In ihrer Biografie verrät Schauspielerin Ashley Judd schockierende Details über ihre Kindheit, in der sie jahrelangen sexuellen Missbrauch erleiden musste

Am Dienstag (5. April) ist Biografie "All That Is Bitter & Sweet" in den USA erschienen. In ihren Memoiren beschreibt die 42-Jährige eine Kindheit, die von Schmerz, sexuellem Missbrauch und Lügen geprägt war. "People" gegenüber erwähnte sie, dass ihre Jugend "wechselhaft, chaotisch und unbeständig war." So musste sie allein zwölf Mal die Schule wechseln.

Das Leben im Hause Judd war geprägt von Lügen und Drogen. In dem mehr als 400-seitigen Buch erzählt , dass ihr Vater Michael Ciminella an Wochenenden regelmäßig mit Freunden Drogen nahm. Auch Mutter Naomi Judd, die gemeinsam mit ihrer Tochter Wynonna große Erfolge als Country-Musikerin feierte, war nicht die Bilderbuchfrau, die sie immer vorgab. Vater Michael ließ seine Tochter jahrelang in dem Glauben, Wynonna sei sein Kind, obwohl sie von einem anderen Mann stammt.

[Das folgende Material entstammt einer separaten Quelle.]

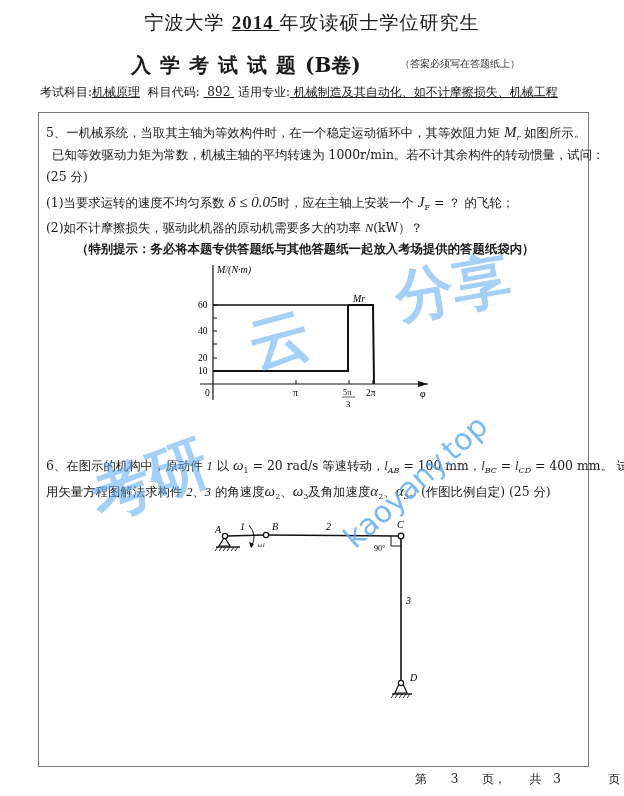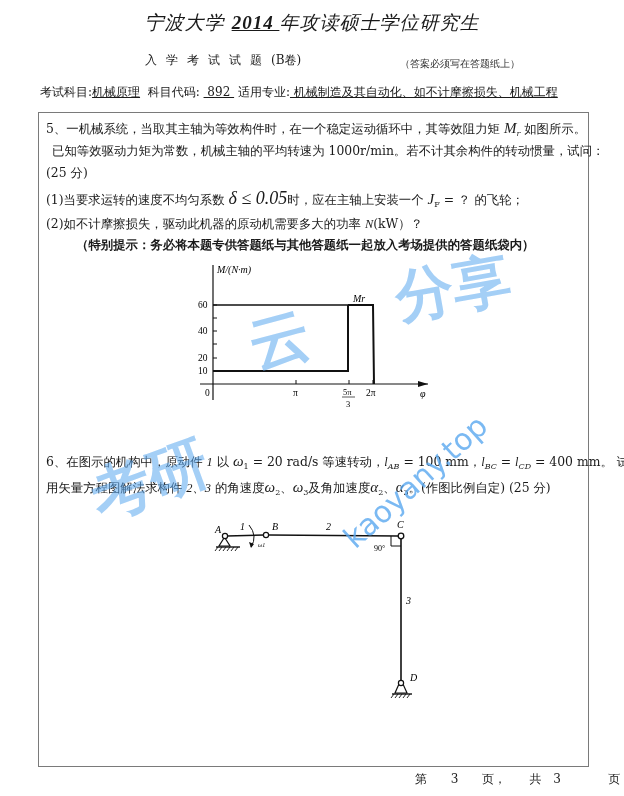"宁波大学 2014 年攻读硕士学位研究生" .title1 { font-style: italic -> none }
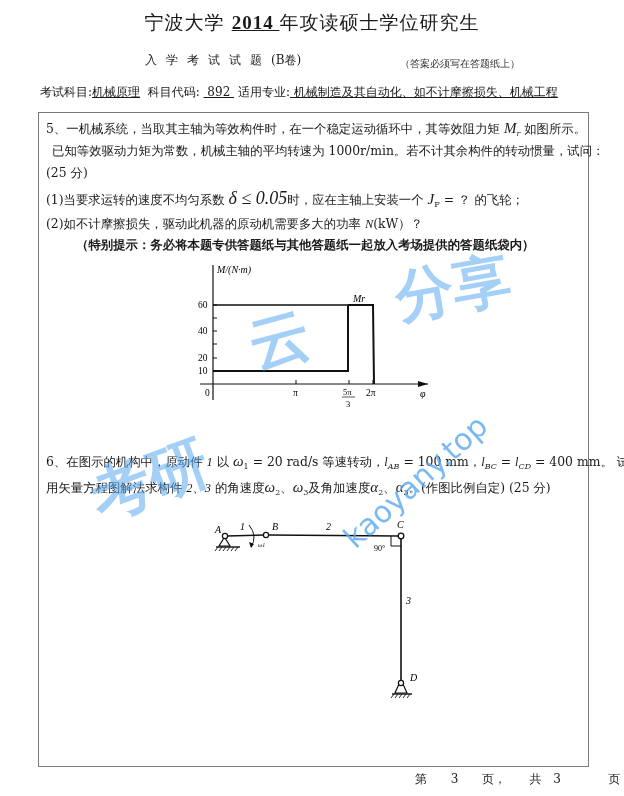"入学考试试题(B卷)" .title2 { font-size: 12px -> 20px; font-weight: normal -> bold; left: 145px -> 131px }
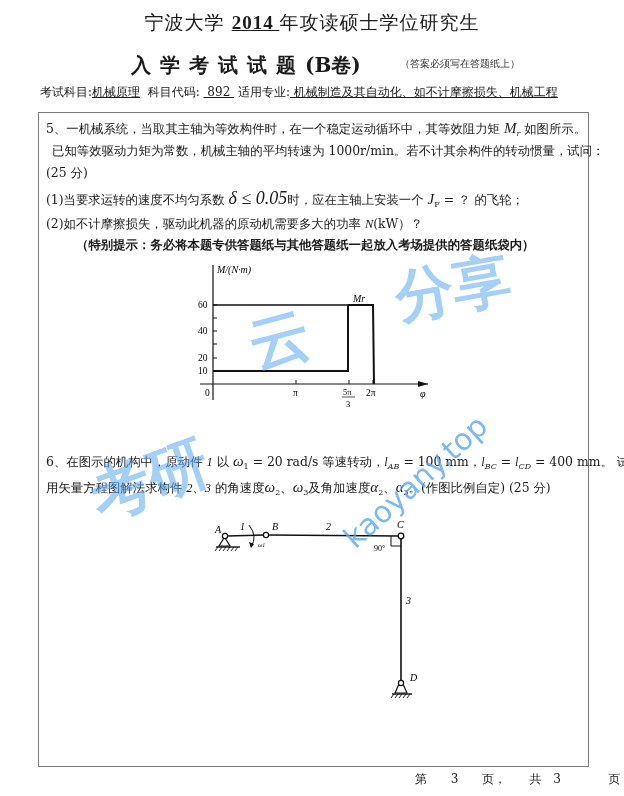"5、一机械系统，当取其主轴为等效构件时，在一个稳定运动循环中，其等效阻力矩 Mr" .para { line-height: 13px -> 21px }
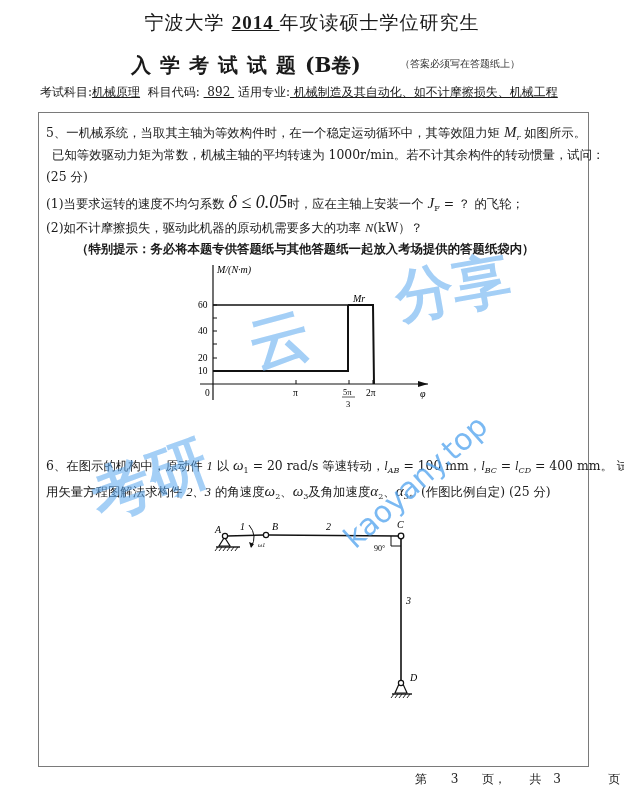"δ ≤ 0.05" span.it { font-size: 18px -> 15px }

Trotz ihrer schweren Kindheit macht Ashley ihren Eltern keinen direkten Vorwurf: "Ich weiß, dass meine Mutter ihr Bestes gegeben hat, genau wie mein Vater, aber aus vielen Gründen war es einfach verletzend."

Viel schlimmer als die Lügen und die chaotischen Umstände war für Ashley allerdings der sexuelle Missbrauch, den sie über Jahre hinweg und durch verschiedene Männer erleiden musste. Dem Schrecken entkam sie erst, als sie alt genug war, um ihr Elternhaus zu verlassen. Die Missbrauchsvorfälle stürzten Ashley in eine tiefe Depression, die bis hin zu Selbstmordgedanken führten. 2006 entschied sie sich schließlich für eine Therapie und betonte gegenüber "People": "Ich wäre ohne sie gestorben. Es hat mein Leben in allen Bereichen verbessert."